▸ **What is expected**: Write out the entries verbatim and leave the images out of the copy.
Given information below:
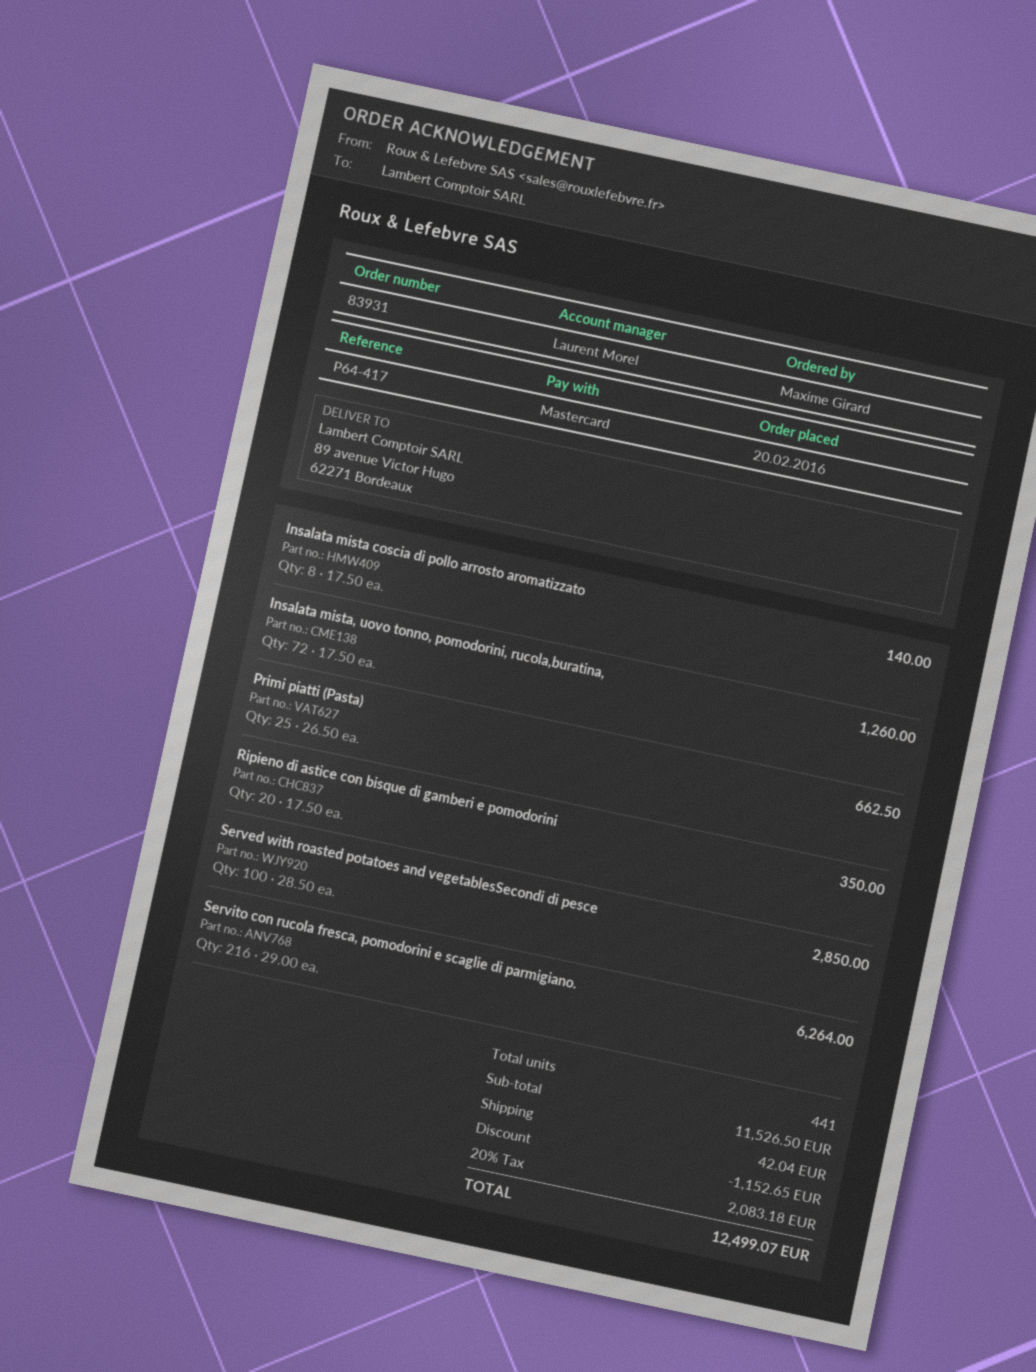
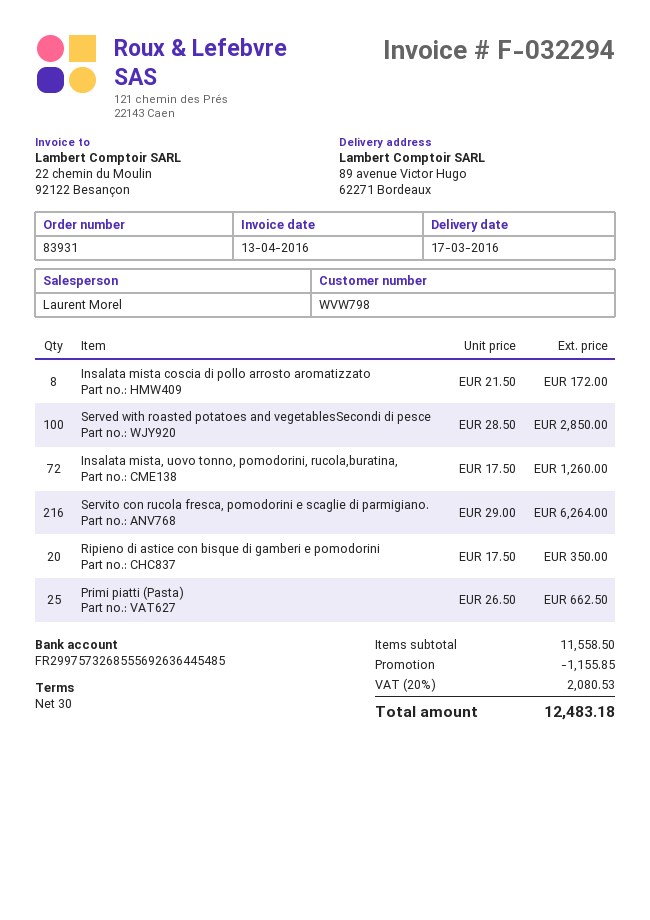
Insalata mista coscia di pollo arrosto aromatizzato: 8 x 17.50 = 140.00 -> 8 x 21.50 = 172.00
subtotal: 11526.50 -> 11558.50
discount: 1152.65 -> 1155.85
shipping: 42.04 -> none
tax: 20% = 2083.18 -> 20% = 2080.53
total: 12499.07 -> 12483.18

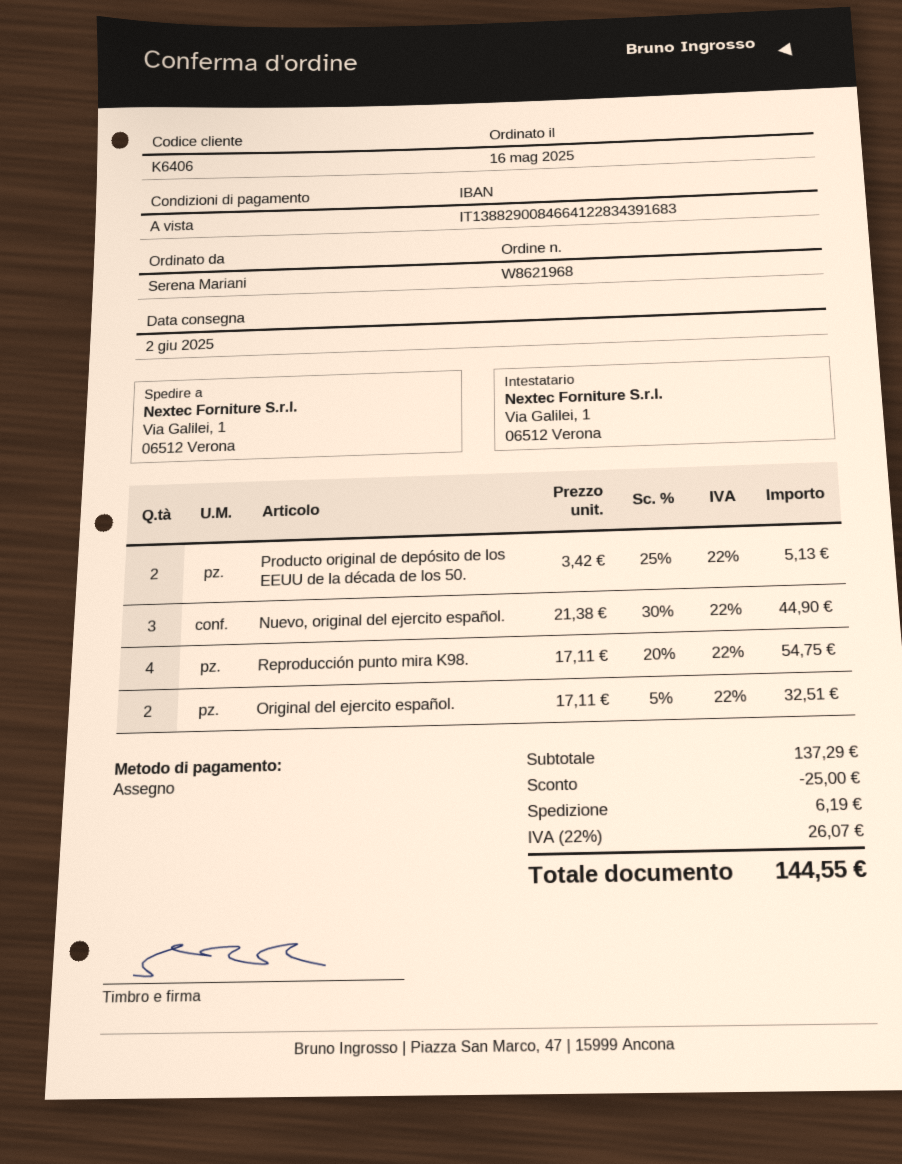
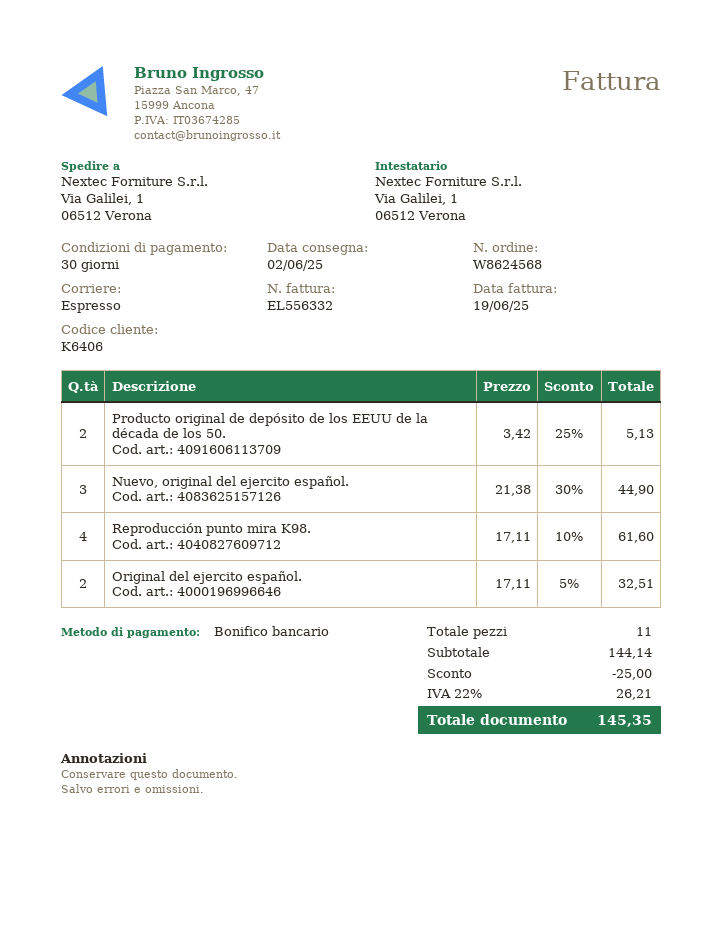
order number: W8621968 -> W8624568
payment terms: on receipt -> 30 days
payment method: cheque -> bank transfer
Reproducción punto mira K98.: 4 x 17.11 - 20% = 54.75 -> 4 x 17.11 - 10% = 61.60
subtotal: 137.29 -> 144.14
shipping: 6.19 -> none
tax: 22% = 26.07 -> 22% = 26.21
total: 144.55 -> 145.35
End of Given information.
▸ **Result of this task**:
Insalata mista coscia di pollo arrosto aromatizzato: 8 x 17.50 = 140.00 -> 8 x 21.50 = 172.00
subtotal: 11526.50 -> 11558.50
discount: 1152.65 -> 1155.85
shipping: 42.04 -> none
tax: 20% = 2083.18 -> 20% = 2080.53
total: 12499.07 -> 12483.18

order number: W8621968 -> W8624568
payment terms: on receipt -> 30 days
payment method: cheque -> bank transfer
Reproducción punto mira K98.: 4 x 17.11 - 20% = 54.75 -> 4 x 17.11 - 10% = 61.60
subtotal: 137.29 -> 144.14
shipping: 6.19 -> none
tax: 22% = 26.07 -> 22% = 26.21
total: 144.55 -> 145.35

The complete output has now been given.